La prioridad número uno del Real Madrid para la temporada 2026-27 es recuperar el título de LaLiga después de dos campañas en blanco, y Mourinho lo tiene absolutamente claro desde su llegada. El técnico portugués, que firmó contrato hasta 2029, transmitió desde el primer día la filosofía que lo hizo grande en su primera etapa: las ligas no se ganan en los clásicos sino en los campos donde otros se dejan puntos, y para eso reforzó el plantel con perfiles competitivos y ganadores. Las incorporaciones de Marc Cucurella desde el Chelsea por 60 millones como lateral izquierdo, Ibrahima Konaté desde el Liverpool libre de contrato en la defensa central, Denzel Dumfries desde el Inter por 20 millones en el lateral derecho y Bernardo Silva libre del Manchester City en el mediocampo conforman un bloque nuevo pensado para la regularidad y la solidez que faltaron en las últimas dos temporadas.

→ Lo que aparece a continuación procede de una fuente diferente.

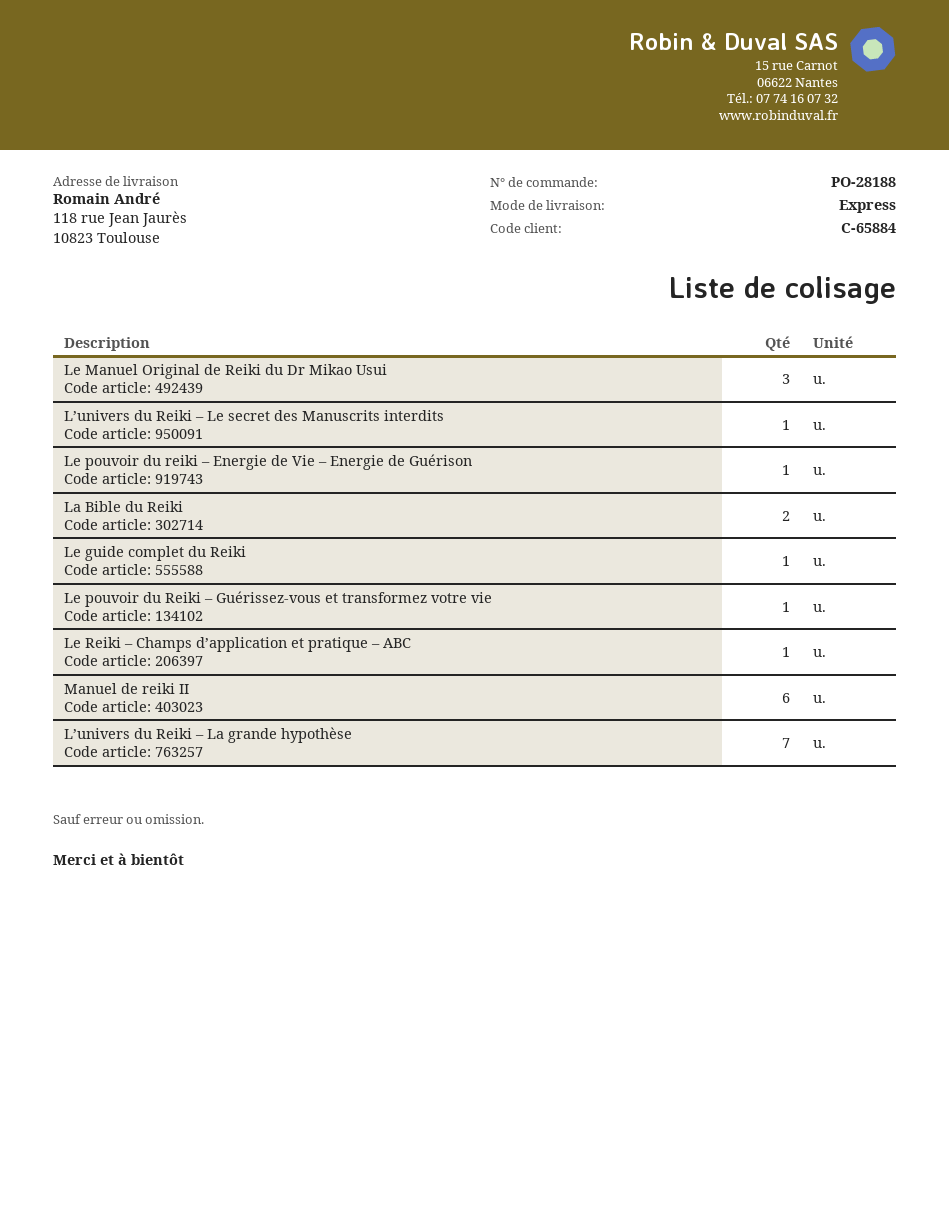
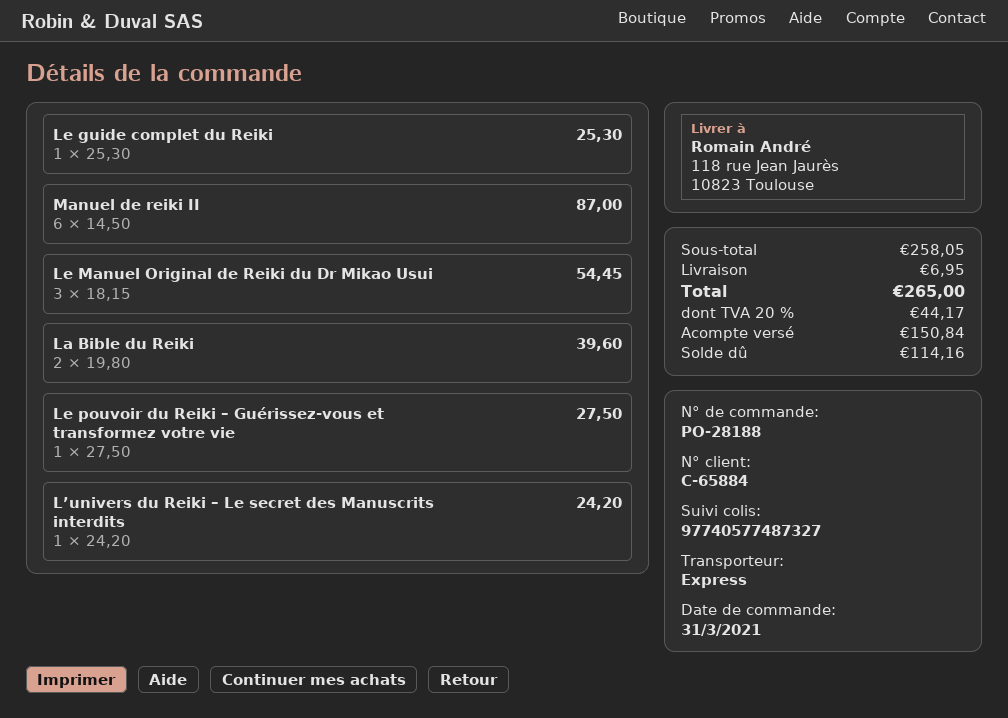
Le pouvoir du reiki – Energie de Vie – Energie de Guérison: 1 -> none
Le Reiki – Champs d’application et pratique – ABC: 1 -> none
L’univers du Reiki – La grande hypothèse: 7 -> none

El segundo gran objetivo es la Champions League, donde Mourinho quiere construir un equipo de ensueño que compita desde la primera jornada. El técnico pidió a Florentino un mediocampista creativo adicional y el nombre que más suena es Rodri, campeón del mundo con España en el Mundial 2026 y dispuesto a regresar a casa desde el Manchester City por alrededor de 50 millones de euros. Con Bellingham como motor, Bernardo Silva como creador y potencialmente Rodri como ancla defensiva, el mediocampo blanco podría ser el más completo de Europa. El debut oficial ante el Espanyol el 22 de agosto será el primer examen de un proyecto que no admite otro resultado que ganar, porque en el Bernabéu dos temporadas sin títulos ya son demasiadas.